Sentiment analysis ensures everyone has the right tools to thrive at hybrid working
A big topic for the future will continue to be the employee experience. We’ve already seen an evolution, with many companies either instilling employee experience teams, or turning to third-party experts to ensure staff are equipped with the right tools to do their jobs.
However, moving forward sentiment analysis will be a new factor added to employee experience surveys, so we can understand a bit more about the way each member of staff is able to navigate workplace tools, rather than simply state if they work or not.
Rather than asking employees if their device is running properly, in the future, these surveys will ask if they are being equipped with the right tools and training to succeed in their role, whether working remotely or in the office. Regardless of gender or technical ability, we want everyone to have the skills, the access to knowledge base and the right kind of processes to succeed in a hybrid environment.

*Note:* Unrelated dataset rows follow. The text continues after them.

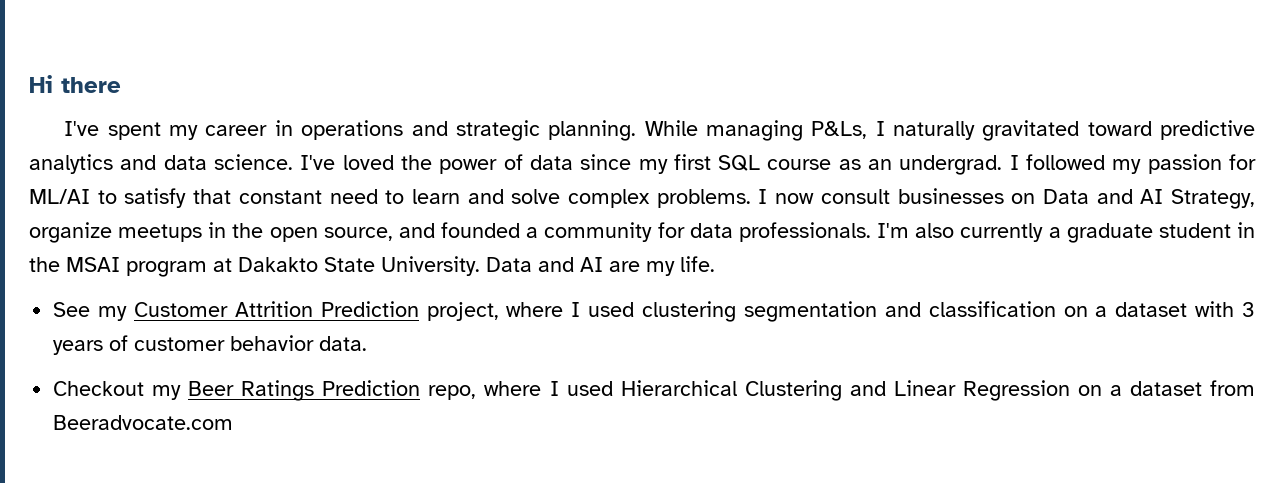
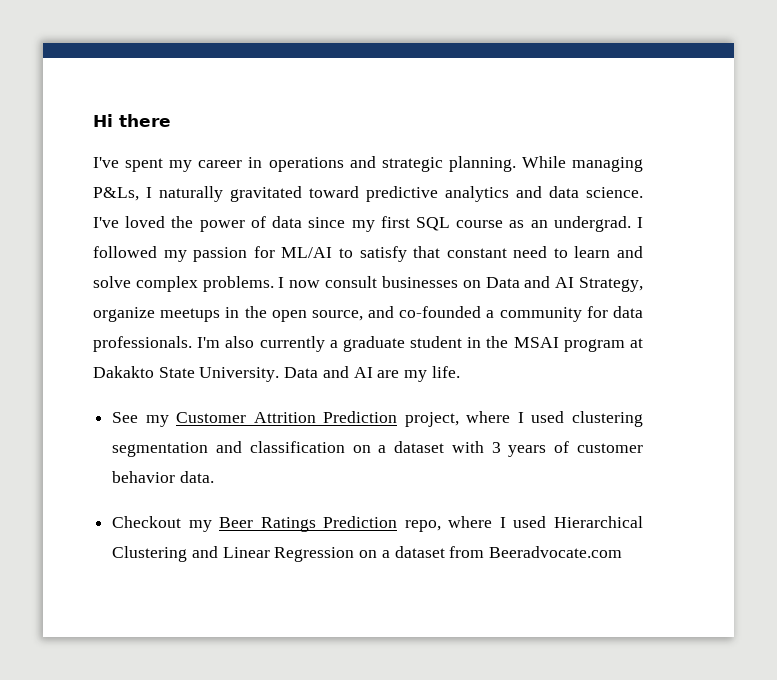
- I now consult businesses on Data and AI Strategy, organize meetups in the open source, and founded a community for data professionals.
+ I now consult businesses on Data and AI Strategy, organize meetups in the open source, and co-founded a community for data professionals.

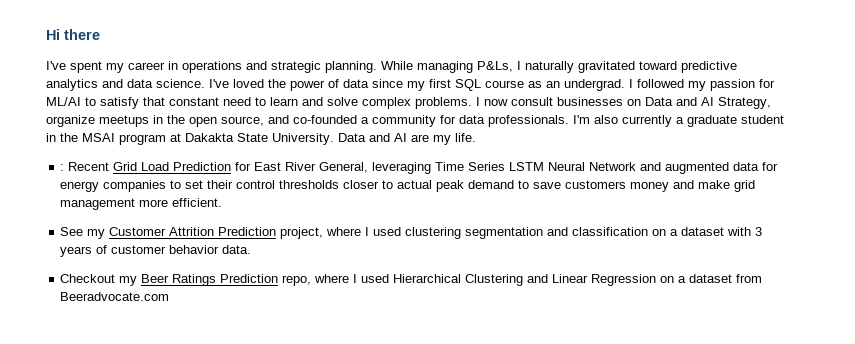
- I'm also currently a graduate student in the MSAI program at Dakakto State University.
+ I'm also currently a graduate student in the MSAI program at Dakakta State University.
+ : Recent Grid Load Prediction for East River General, leveraging Time Series LSTM Neural Network and augmented data for energy companies to set their control thresholds closer to actual peak demand to save customers money and make grid management more efficient.

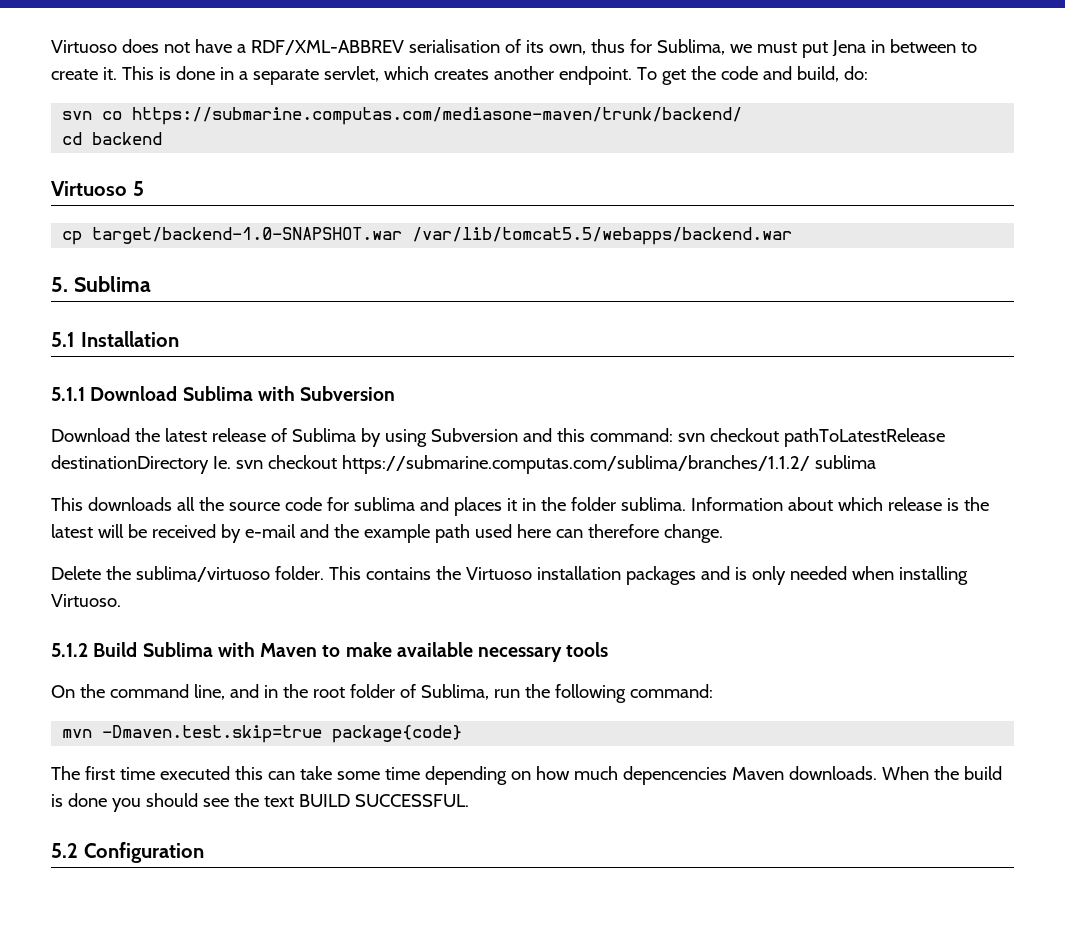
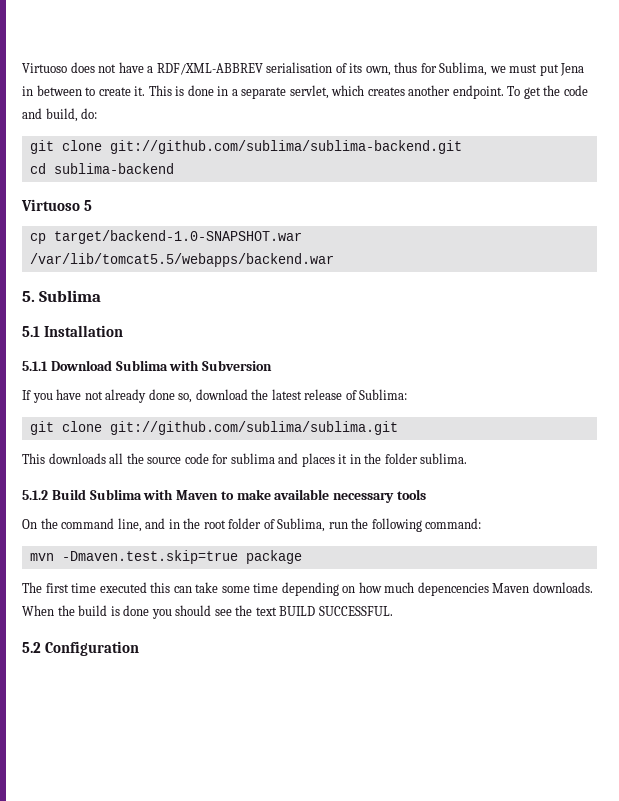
- svn co https://submarine.computas.com/mediasone-maven/trunk/backend/
+ git clone git://github.com/sublima/sublima-backend.git
- cd backend
+ cd sublima-backend
- Download the latest release of Sublima by using Subversion and this command: svn checkout pathToLatestRelease destinationDirectory Ie. svn checkout https://submarine.computas.com/sublima/branches/1.1.2/ sublima
+ If you have not already done so, download the latest release of Sublima:
+ git clone git://github.com/sublima/sublima.git
- Information about which release is the latest will be received by e-mail and the example path used here can therefore change.
- Delete the sublima/virtuoso folder. This contains the Virtuoso installation packages and is only needed when installing Virtuoso.
- mvn -Dmaven.test.skip=true package{code}
+ mvn -Dmaven.test.skip=true package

With proof that hybrid working has led to more female representation in full-time roles, it’s even more important that business leaders run surveys like this on a regular basis rather than just once a year, as it will give them the ongoing insights they need to continue facilitating a hybrid employee experience with the tools that work for everyone, regardless of if they need to dial in to a conversation from home or are joining a meeting in the workplace.
It’s never been more important for businesses to support and retain their female workforce. Hybrid working policies introduced as a result of the pandemic have been invaluable in helping women to achieve a work/life balance which means they are able to stay in full-time roles.
In the future, business leaders need to consider this beyond just return to office plans (which continue to evolve) but as permanent policy and find a balance which shows they have listened to what works for all employees, and can help them stay in their roles while maintaining a satisfactory work/life balance.
Patrycja Sobera is the Global Vice President for Digital Workplace Solutions at Unisys. She is an award-winning service delivery professional, certified in Information Technology Infrastructure Library (ITIL) Expert, PRINCE2 and Six Sigma. Patrycja brings extensive experience in global technology service delivery, demonstrating a proven ability to drive continual service improvement and optimization while consistently exceeding industry benchmarks.